Carlos Santos, David Verdaguer y Ernesto Sevilla venden las mejores pastillas del mercado.

Tres profesores universitarios se meten a 'dealers' en 'Lo dejo cuando quiera', una sátira gamberra con un reparto en estado de gracia

Oskar Belategui
OSKAR BELATEGUI

La sinopsis de 'Lo dejo cuando quiera' parece un chiste: van un químico, un economista y un filólogo... De chiste es la precariedad de muchos profesores universitarios españoles, con salarios que no les da para llegar a final de mes. Y de chiste es el mercado laboral en nuestro país, donde profesionales sobrecualificados y políglotas con varios másters tienen que ocultar su currículo para encontrar trabajo. Uno de los mejores gags de esta comedia espídica tiene que ver precisamente con una entrevista que el personaje que encarna Carlos Santos, capaz de introducir citas en latín en su discurso, realiza para un puesto de mensajero. En cuanto le oyen hablar y descubren que está instruido le mandan para casa.

'Lo dejo cuando quiera' es un remake de un filme italiano, 'Smetto quando voglio', adaptado a la idiosincrasia española. Tres profesores universitarios sin un duro deciden comercializar una droga que fabrican y garantiza subidón apoteósico para ganar dinero y respetabilidad. Exacto: como Walter White en 'Breaking Bad', al que citan con desparpajo estos tres amigos que se verán obligados a introducirse en el mundo de la noche. Carlos Therón, director de la taquillera 'Es por tu bien' y de la serie de Berto Romero 'Mira lo que has hecho', cumple con oficio un encargo de Mediaset que une a la sátira social la vis cómica de un reparto en estado de gracia.

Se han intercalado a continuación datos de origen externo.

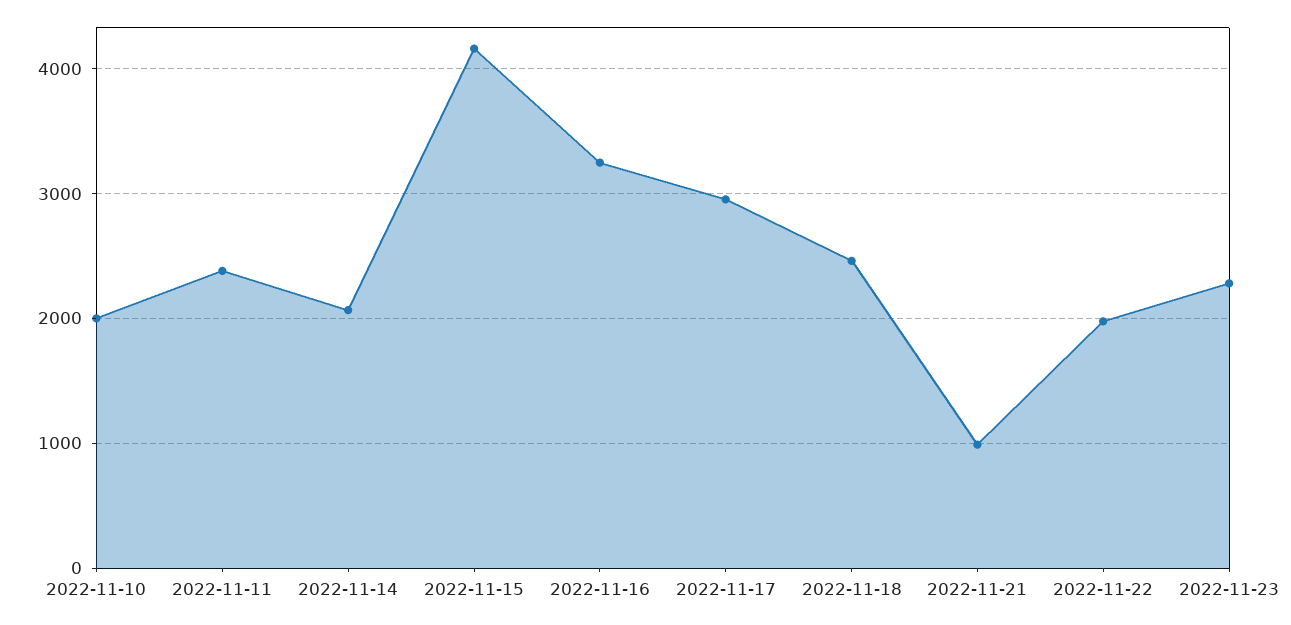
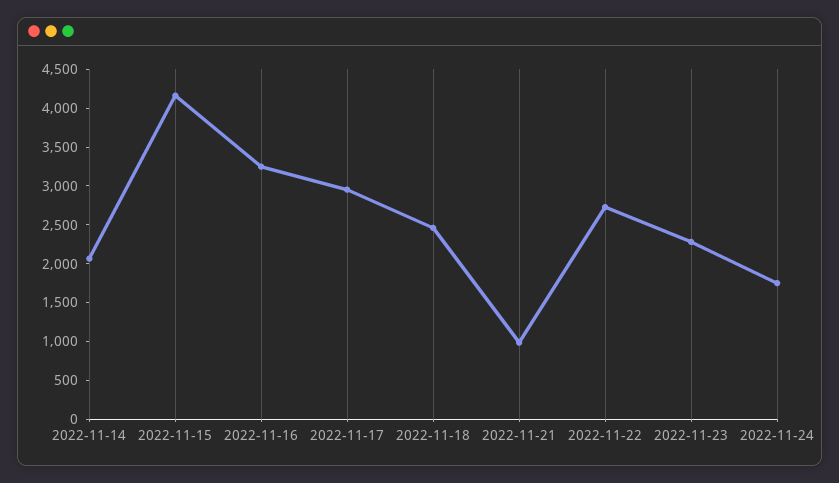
2022-11-10: 2000 -> none
2022-11-11: 2400 -> none
2022-11-22: 2000 -> 2750
2022-11-24: none -> 1750

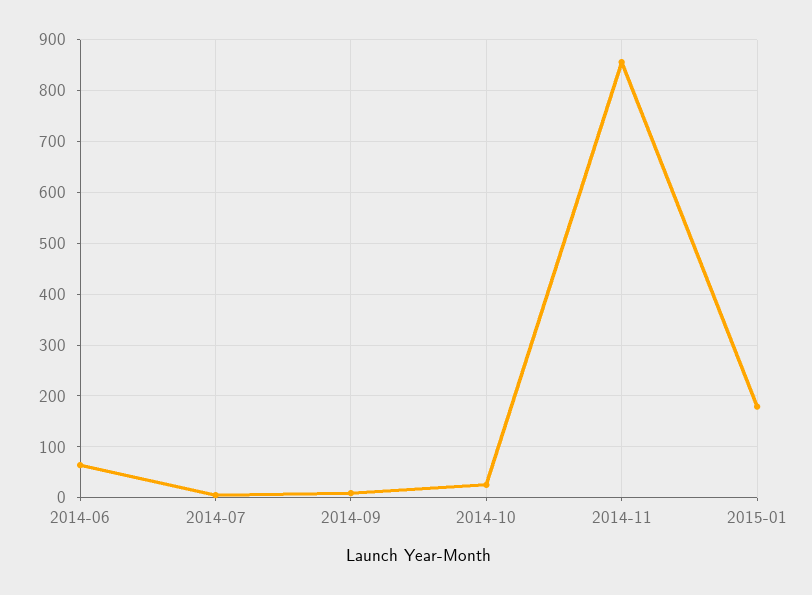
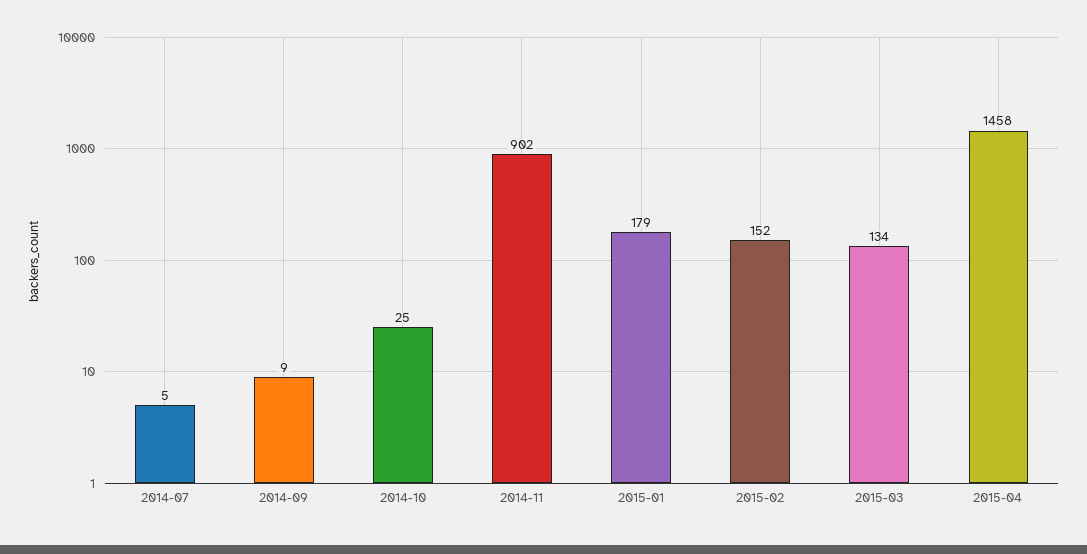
2014-06: 60 -> none
2014-11: 860 -> 902
2015-02: none -> 152
2015-03: none -> 134
2015-04: none -> 1458

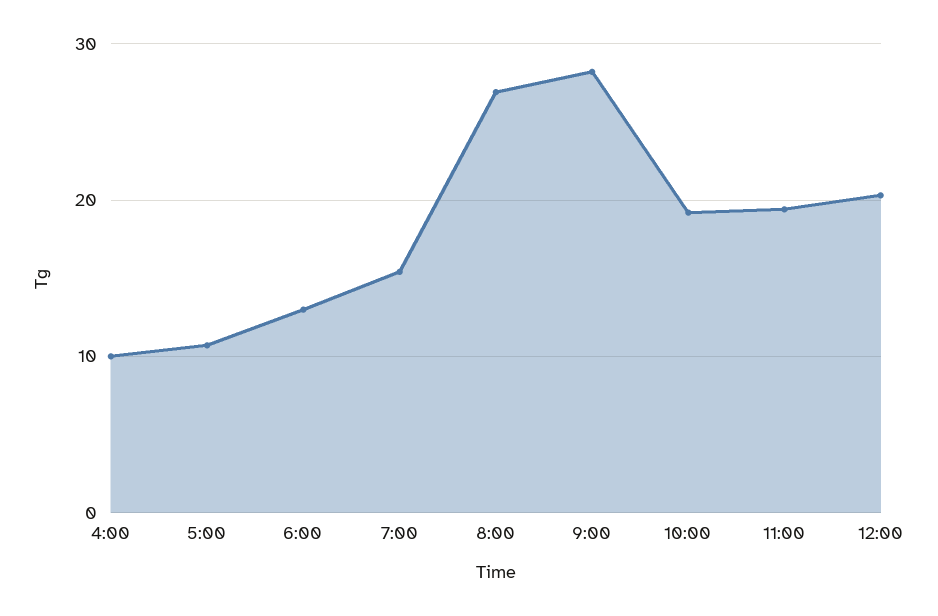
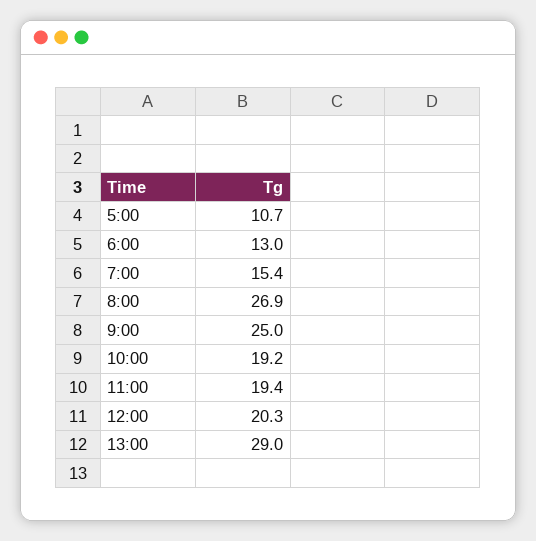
4:00: 10 -> none
9:00: 28 -> 25
13:00: none -> 29

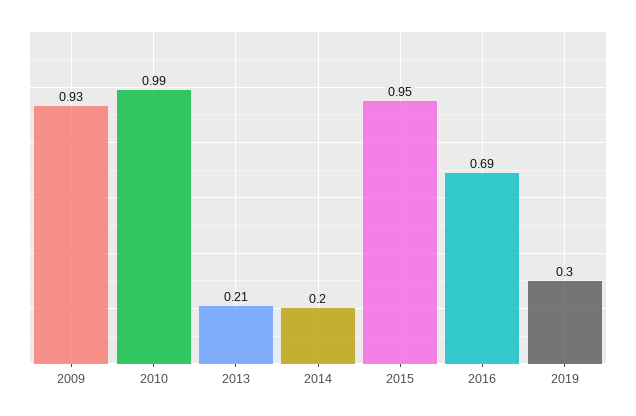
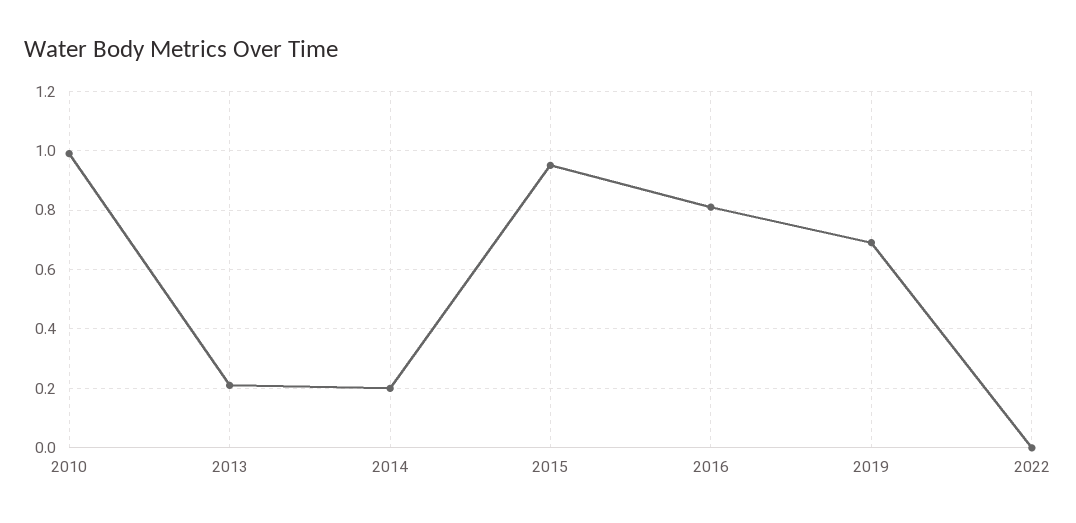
2009: 0.93 -> none
2016: 0.69 -> 0.8
2019: 0.3 -> 0.7
2022: none -> 0

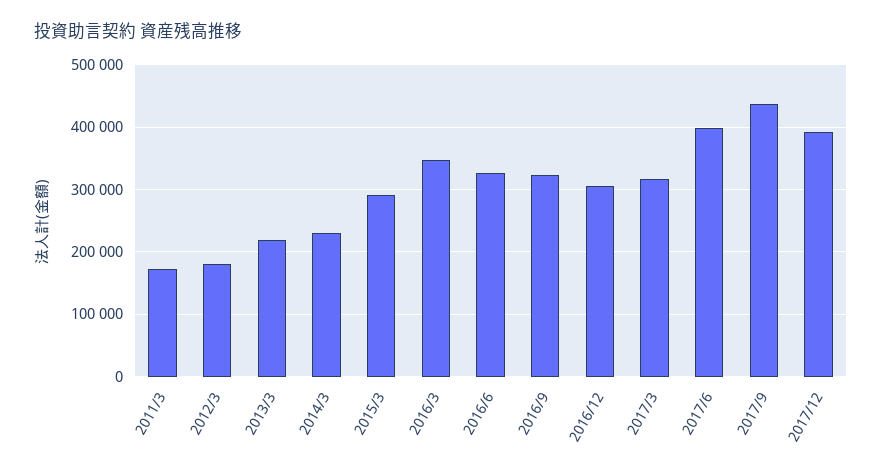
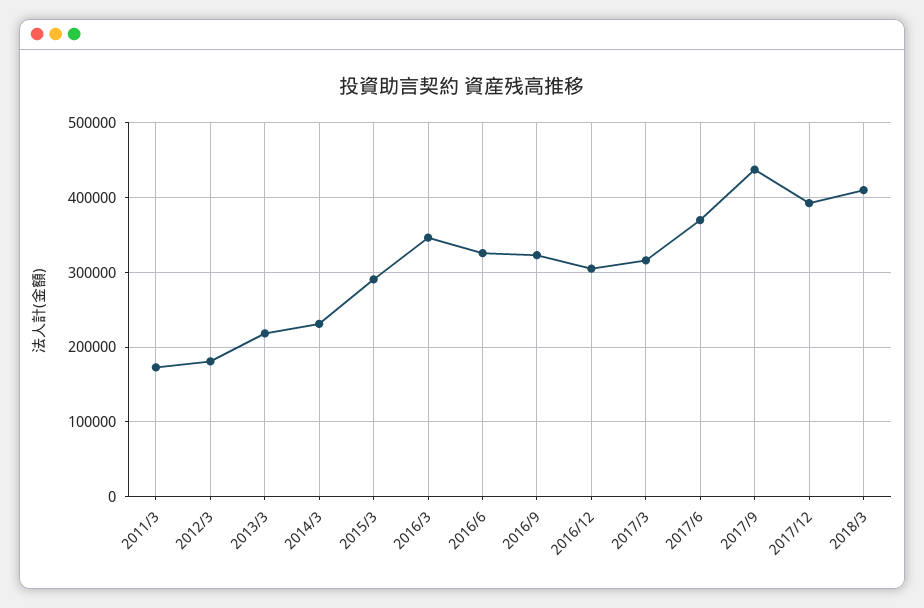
2017/6: 400000 -> 370000
2018/3: none -> 410000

David Verdaguer acapara el mayor protagonismo mientras un desatado Carlos Santos y Ernesto Sevilla haciendo de Ernesto Sevilla aseguran las carcajadas. Entre los personajes secundarios –Cristina Castaño repitiendo papel de dura, Miren Ibarguren volviendo a hacer de zumbada– sobresale Ernesto Alterio, que toma como inspiración al televisivo Pocholo para componer un mafioso de discoteca sobón y de aires ibicencos que se come la pantalla cada vez que aparece.

David Verdaguer y Ernesto Alterio, que borda a un mafioso de discoteca inspirado en el televisivo Pocholo.
David Verdaguer y Ernesto Alterio, que borda a un mafioso de discoteca inspirado en el televisivo Pocholo.

«He visto con mis propios ojos cómo le recomendaban a mi hermana eliminar del currículo su titulación universitaria a la hora de presentar ciertas solicitudes de empleo», cuenta Carlos Therón. «Tengo la edad suficiente como para haber crecido en el convencimiento de que el esfuerzo durante la etapa de formación te garantizaba un porvenir. Pero entonces vino la crisis económica y cambió las reglas para siempre. Generalmente las comedias consisten en el sádico ejercicio de colocar a los personajes en situaciones de las que les resulte imposible salir airosos. En este caso, un grupo de empollones que hipotecó su juventud estudiando debe enfrentarse a lo único para lo que no están preparados: el mundo de la noche».

'Lo dejo cuando quiera' funciona mejor cuando se pone loca que en los previsibles enredos sentimentales, lastrada por el sello Mediaset que la obliga a llegar a todo tipo de público. El atraco a una farmacia con uno de los protagonistas vomitando al ver una herida es buen ejemplo del 'timing' cómico de este 'Breaking Bad' gamberro y cañí, que también saca punta del abismo generacional entre padres e hijos –esos chavales mirando zombis el móvil en la discoteca– y que merecería pegar el pelotazo en taquilla.